Express Scripts said in May that Anthem, which sued the company last year for allegedly not passing along billions of dollars in savings from negotiated drug prices, will likely not renew its contract come 2019. PBMs, which process drug claims and negotiate drug discounts with pharmaceutical companies on behalf of payers, have been criticized for operating under the veil of nondisclosure agreements and a general lack of transparency throughout the pricing process.
"If we do enter into a new contract with Anthem, it would be on terms significantly less favorable to us than our current contract," the company said in Securities and Exchange Commission filings.
Express Scripts' network pharmacy revenue decreased $691.2 million on the quarter, or 5%, primarily due to filling more generic prescription claims. However, home delivery and specialty revenue increased $544 million, or 5%, primarily due to ballooning prices on branded drugs and a higher proportion of specialty claims, which have been the drivers of double-digit increases in pharmaceutical spending. The company made a profit of $5.21, including interest, taxes, depreciation and amortization, for every processed claim in the second quarter, up from $5.15 last year.
Generally, filling more generic prescriptions reduces PBM revenue, as generics are typically cheaper than branded alternatives. But since ingredient costs paid to pharmacies on generics is lower than the price charged to clients, filling more generic prescriptions bolsters gross profit, the company said in regulatory filings.

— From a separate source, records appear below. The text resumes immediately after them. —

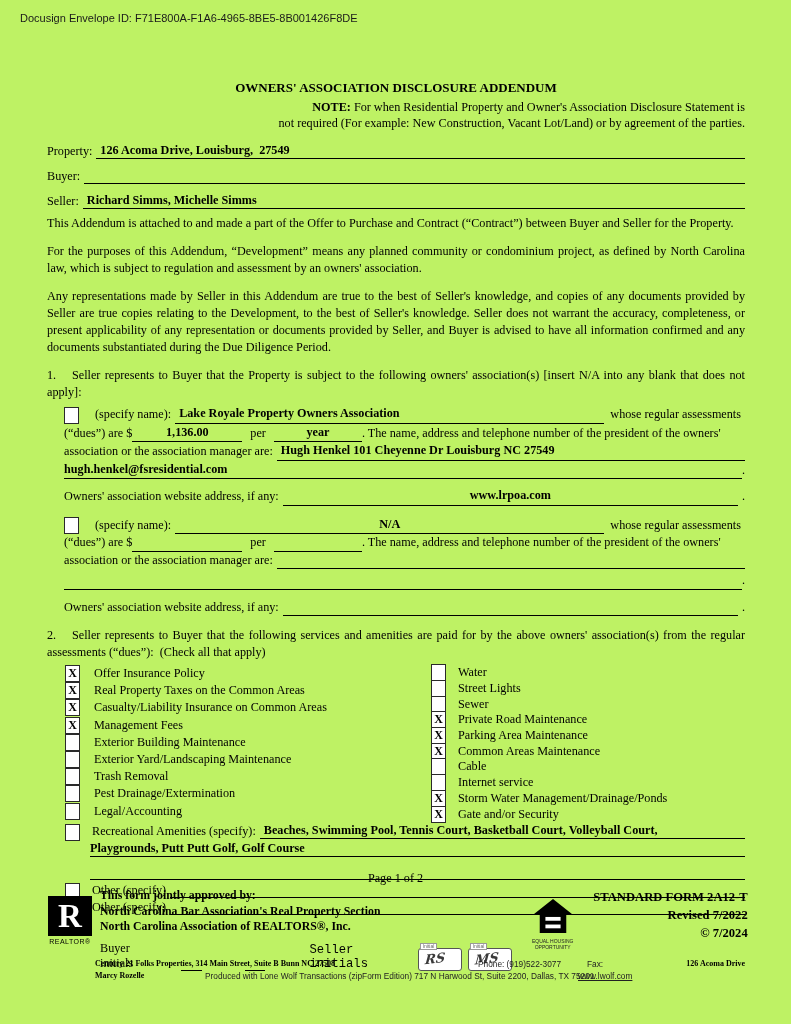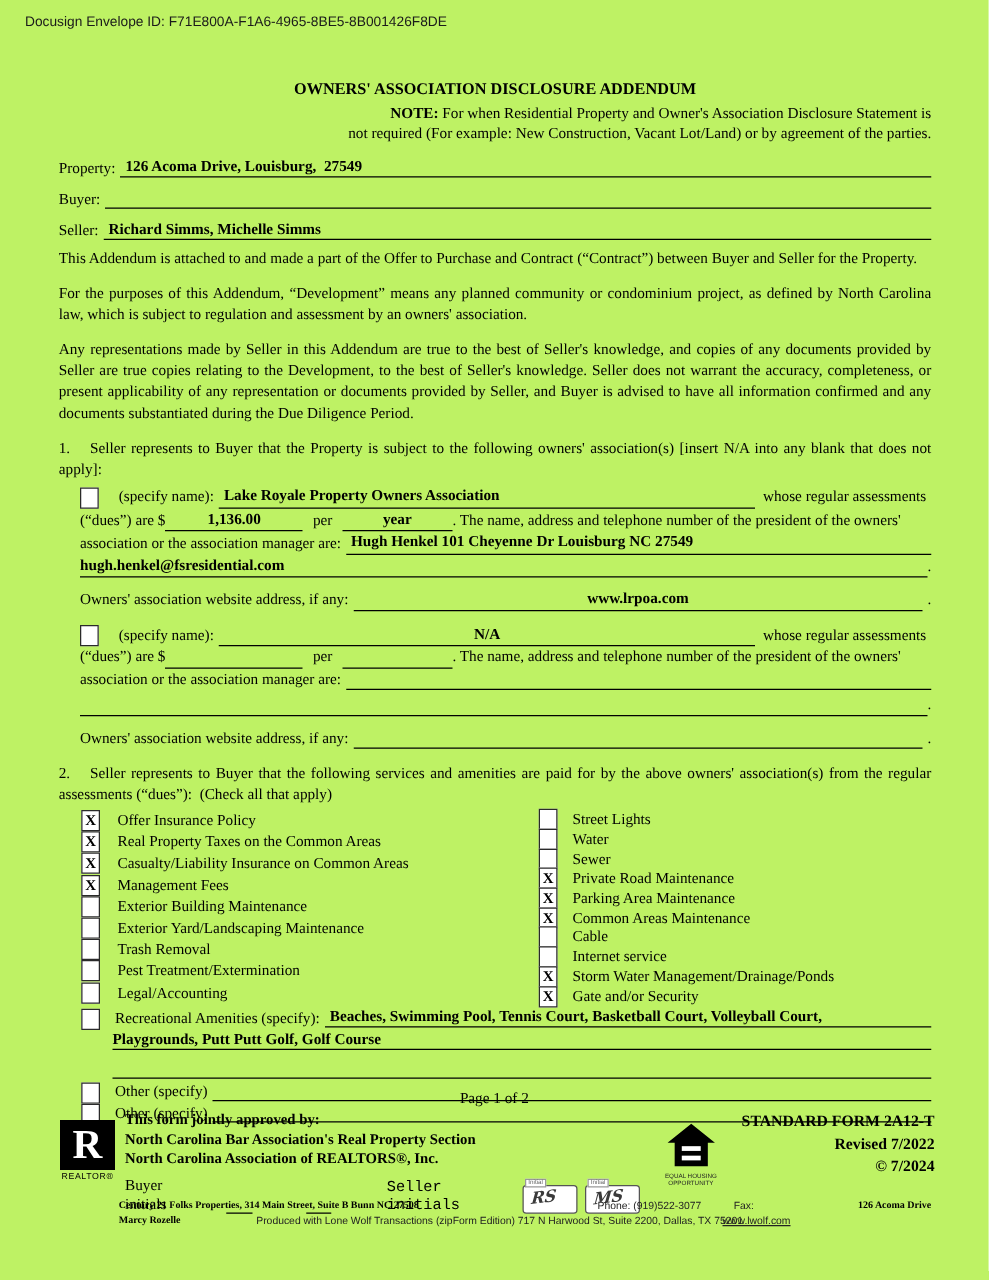"OWNERS' ASSOCIATION DISCLOSURE ADDENDUM" .doc { top: 63px -> 80px }
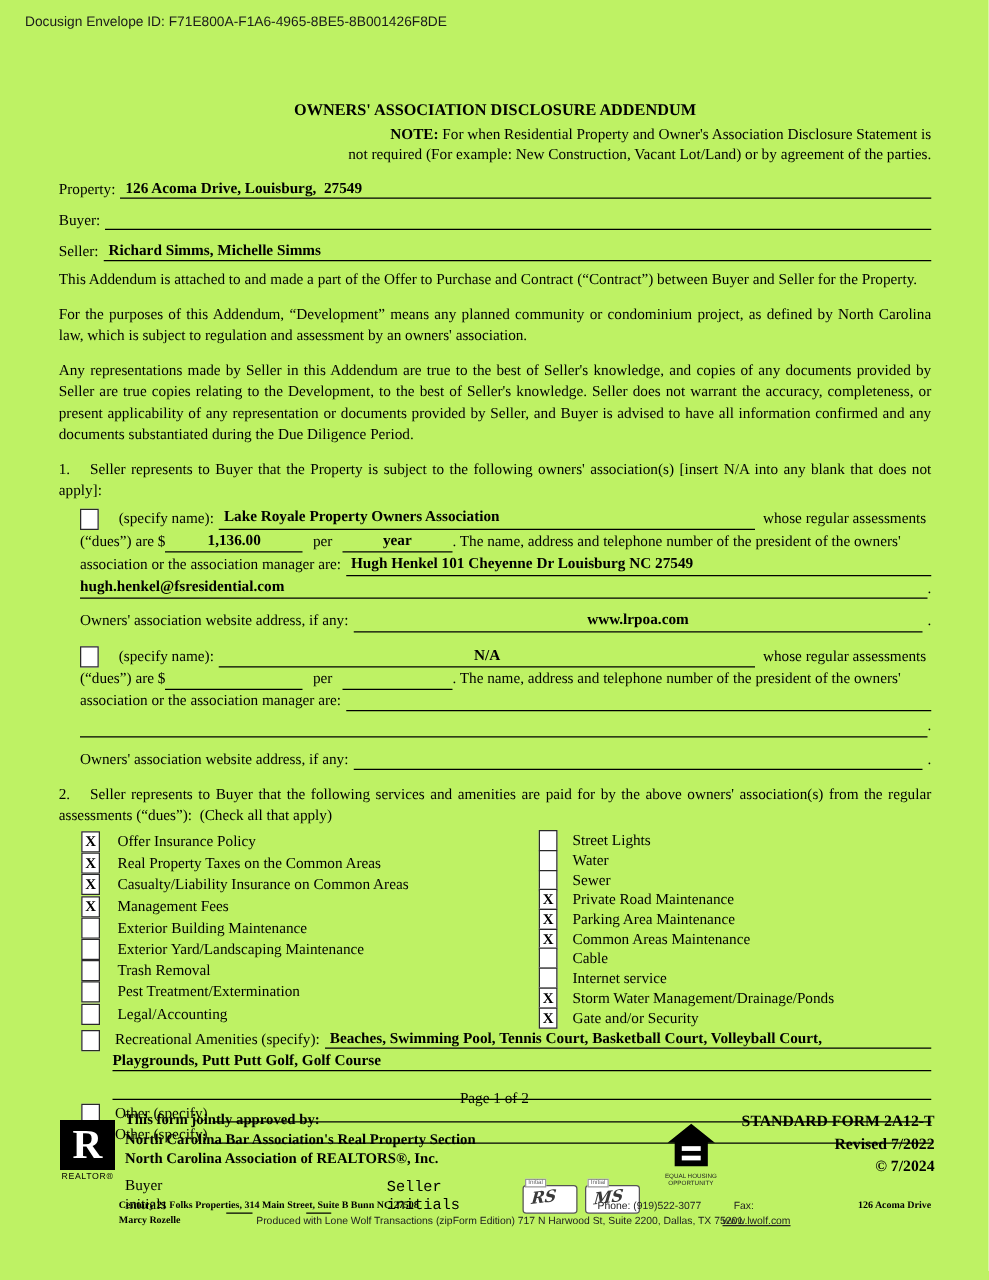"Street Lights" div.svc-row { order: before "Water" -> after "Water" }
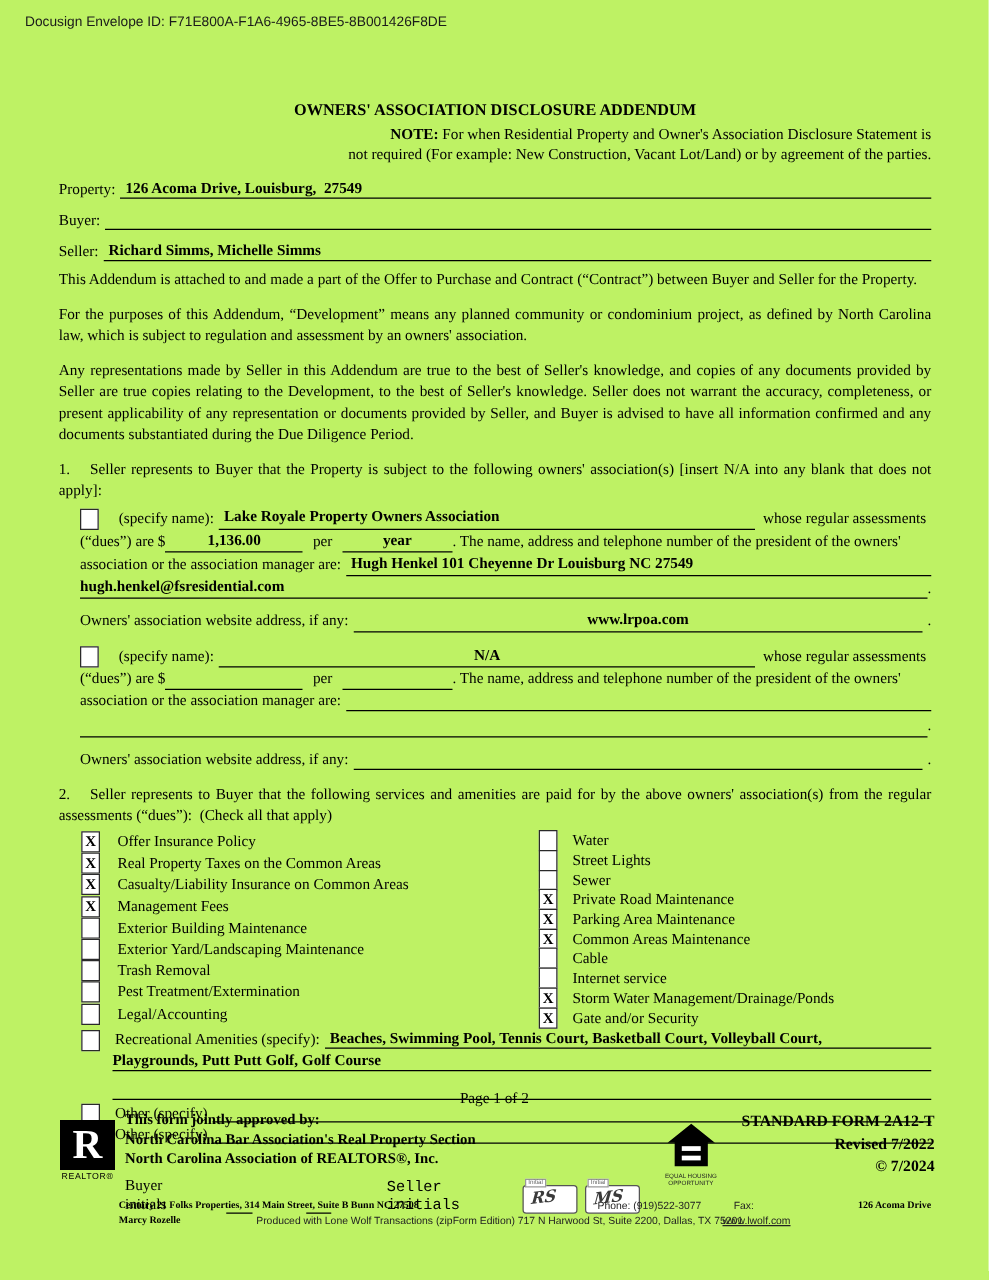"Pest Treatment/Extermination" span { text: Treatment/Extermination -> Drainage/Extermination }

Tyrone's comment: So Express Scripts admits to spread-taking yet most plan sponsors and their advisers believe themselves to have entered a pass-through services agreement which prevents spreads. The truth is non-fiduciary PBMs have gotten smarter about where to hide these revenues.
Analysts expect Express Scripts to benefit from increased use of generics, a shift toward mail orders and significant growth in specialty and branded drugs.